The SamCot program continues with 6 focus areas one being Coastal Technology where the objective is to develop knowledge and analytical and numerical models of coastal erosion in the Arctic. The Samcot program is organised as a Center for Reaserch-based Innovation (CRI) running until 2019 with NTNU, UNIS and Sintef as main contributors. The Moscow State University was also a significant contributor. Field work has been carried out both in Russia and Svalbard as can be seen below:
During 2015 temperature and erosion measurements were continued at Vestpynten, Svalbard and work on analytical modelling was intensified.
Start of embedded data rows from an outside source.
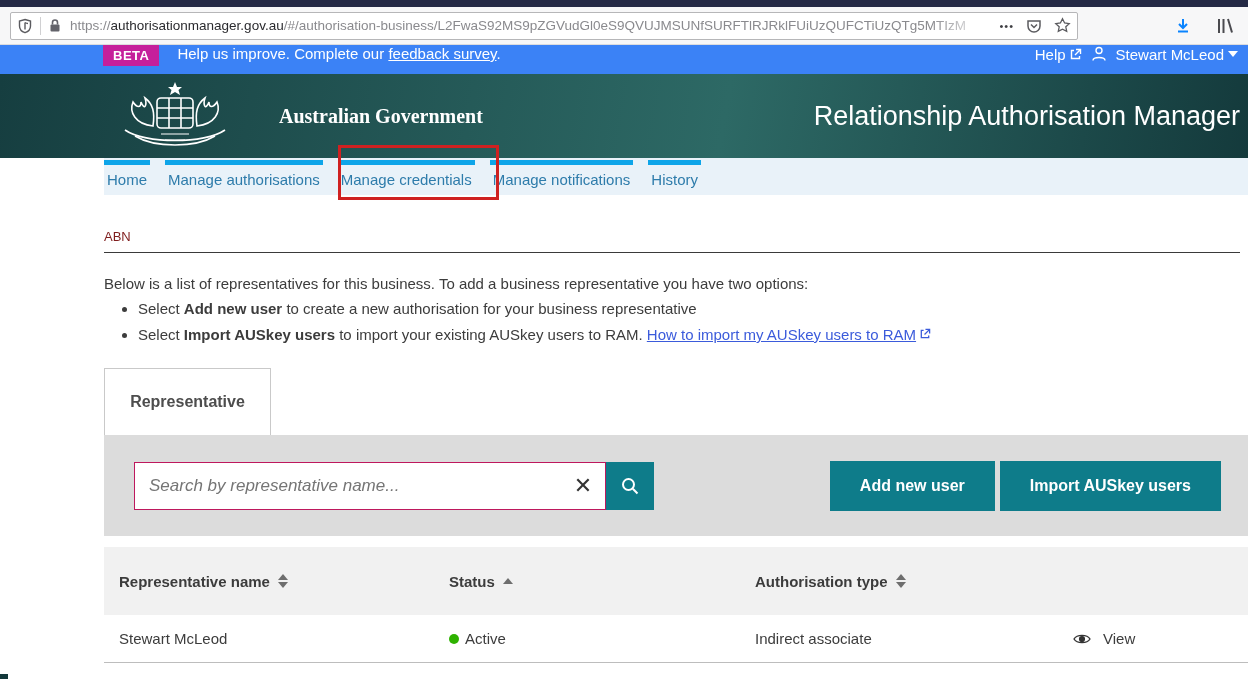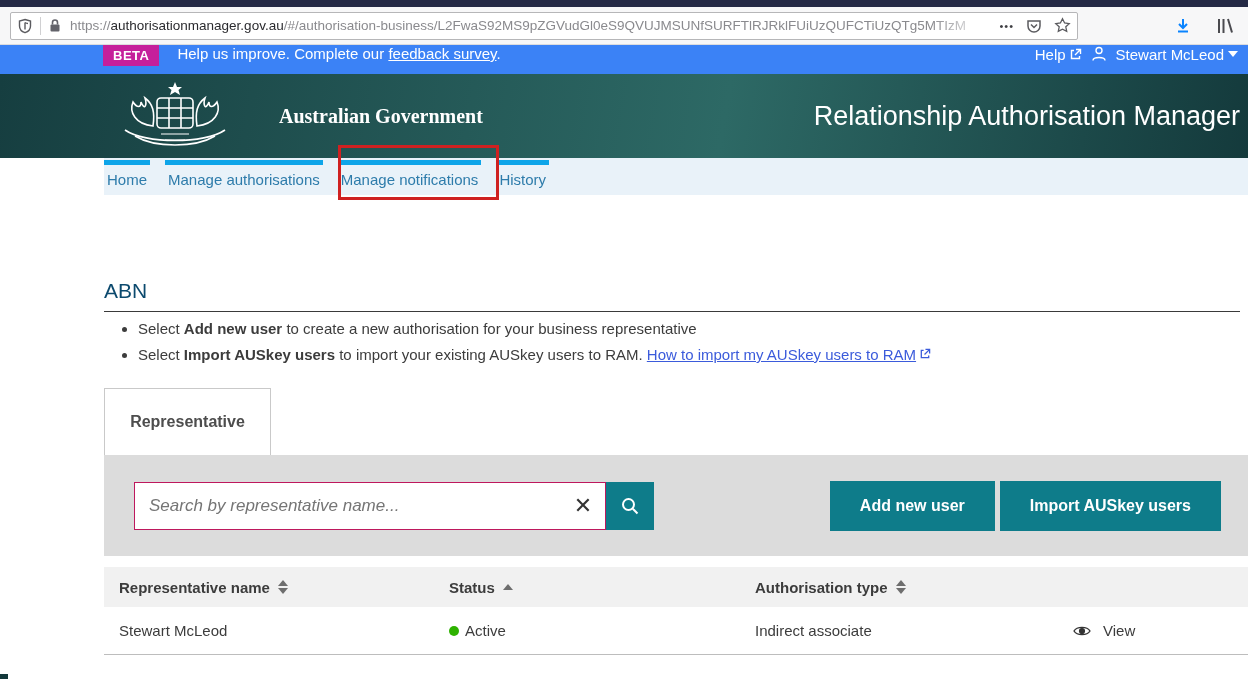"Manage credentials" span.nav-tab { html: none -> <span>Manage credentials</span> }
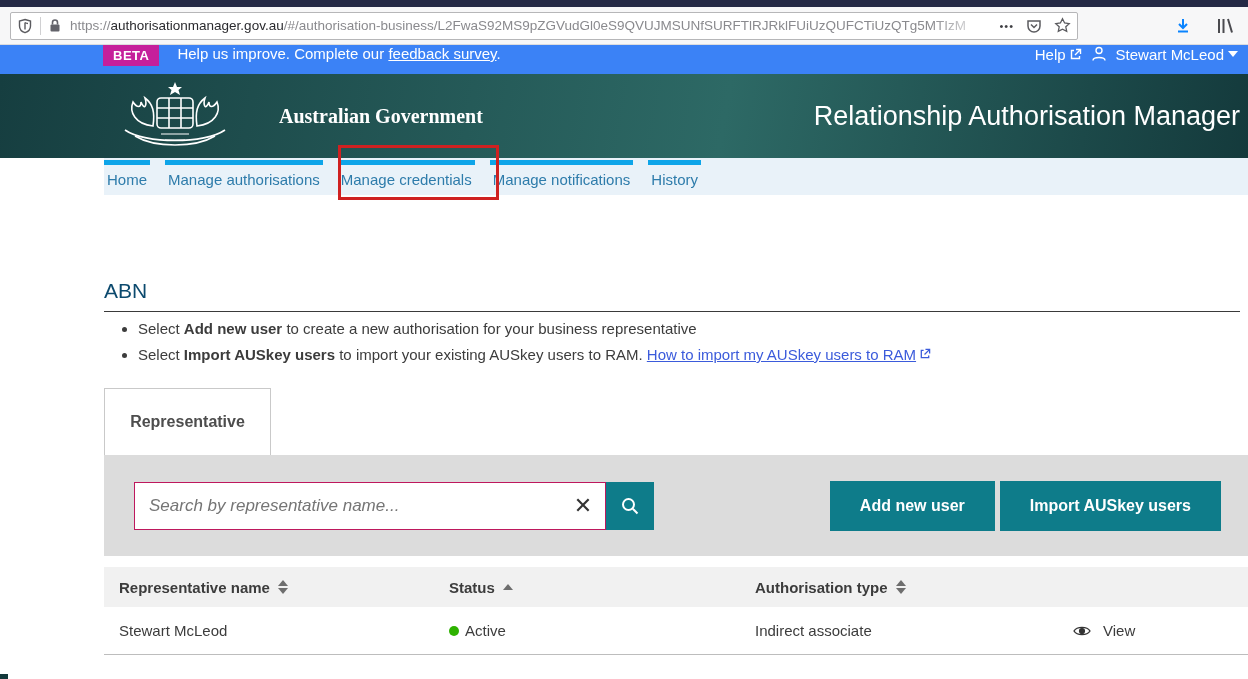"ABN" .abn-heading { color: #0c4a6e -> #7f1d1d; font-size: 21px -> 13px; margin-top: 84px -> 34px }
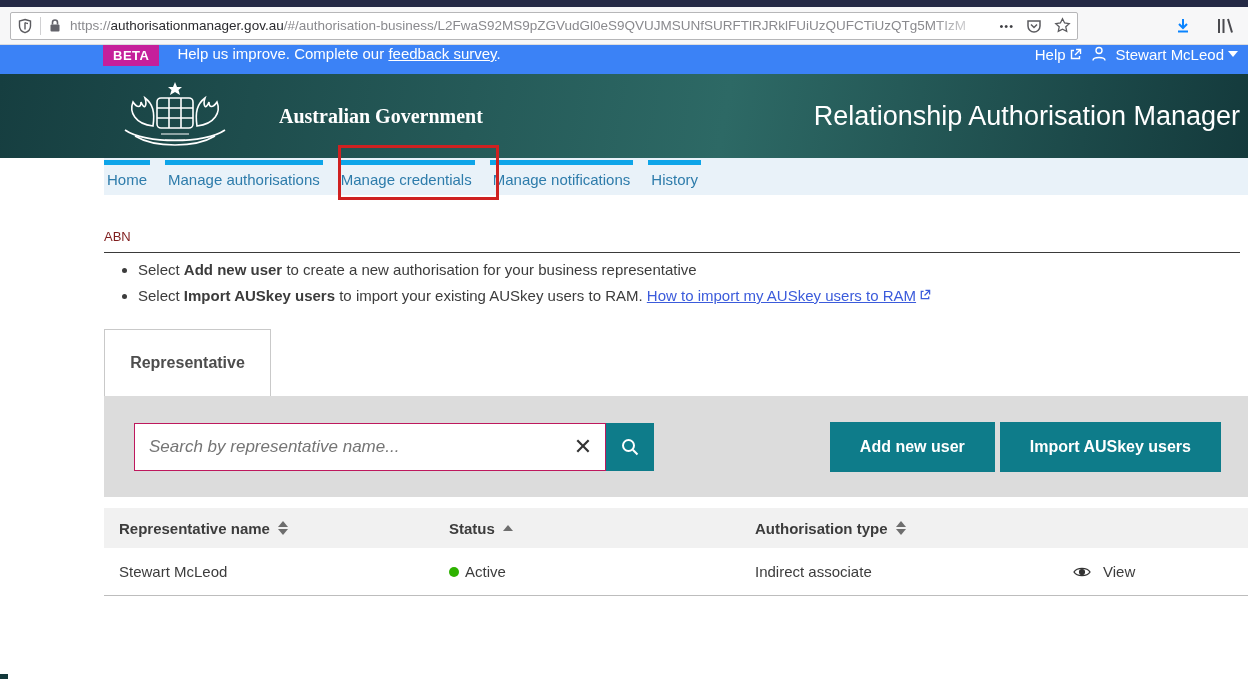"Below is a list of" p.intro { html: none -> <p>Below is a list of representatives for this business. To add a business representative you have two options:</p> }
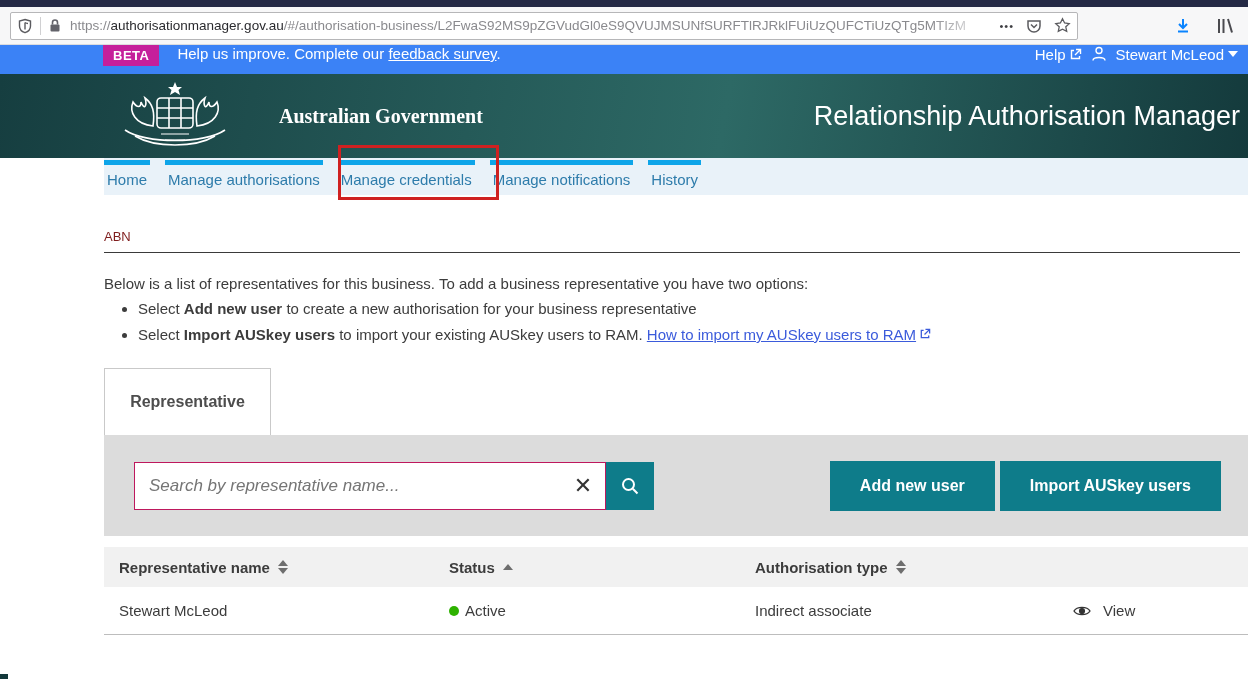"Representative name" .t-head { height: 40px -> 68px }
The analytical work included both Thermo-Hydraulic-Mechanical modelling, effect of Thermo Denudation and sediment transport in water. In December Emilie Guegan defended her PhD with a dissertation titled: Erosion of permafrost affected coasts: rates, mechanisms and modelling at NTNU. Further information can be found through the Samcot webpage www.ntnu.edu/web/samcot
Use of crushed rock
A research program on “Frost Protection of Roads and Railways” was started with the primary objective of building knowledge on behavior of crushed rock and subgrade under cold climate conditions resulting in upgraded design methods for frost protection layers for roads and railways. The project is managed by Elena Kuznetsova at NTNU and collaborates with the Laval University in Canada. The work will continue for several years and include two PhD programs. Preliminary results were presented in September 2015 during the 68th Canadian Geotechnical Conference and the 7th Canadian Permafrost Conference in Quebec, Canada. Further work will be presented at the XI. International Conference on Permafrost in Postdam.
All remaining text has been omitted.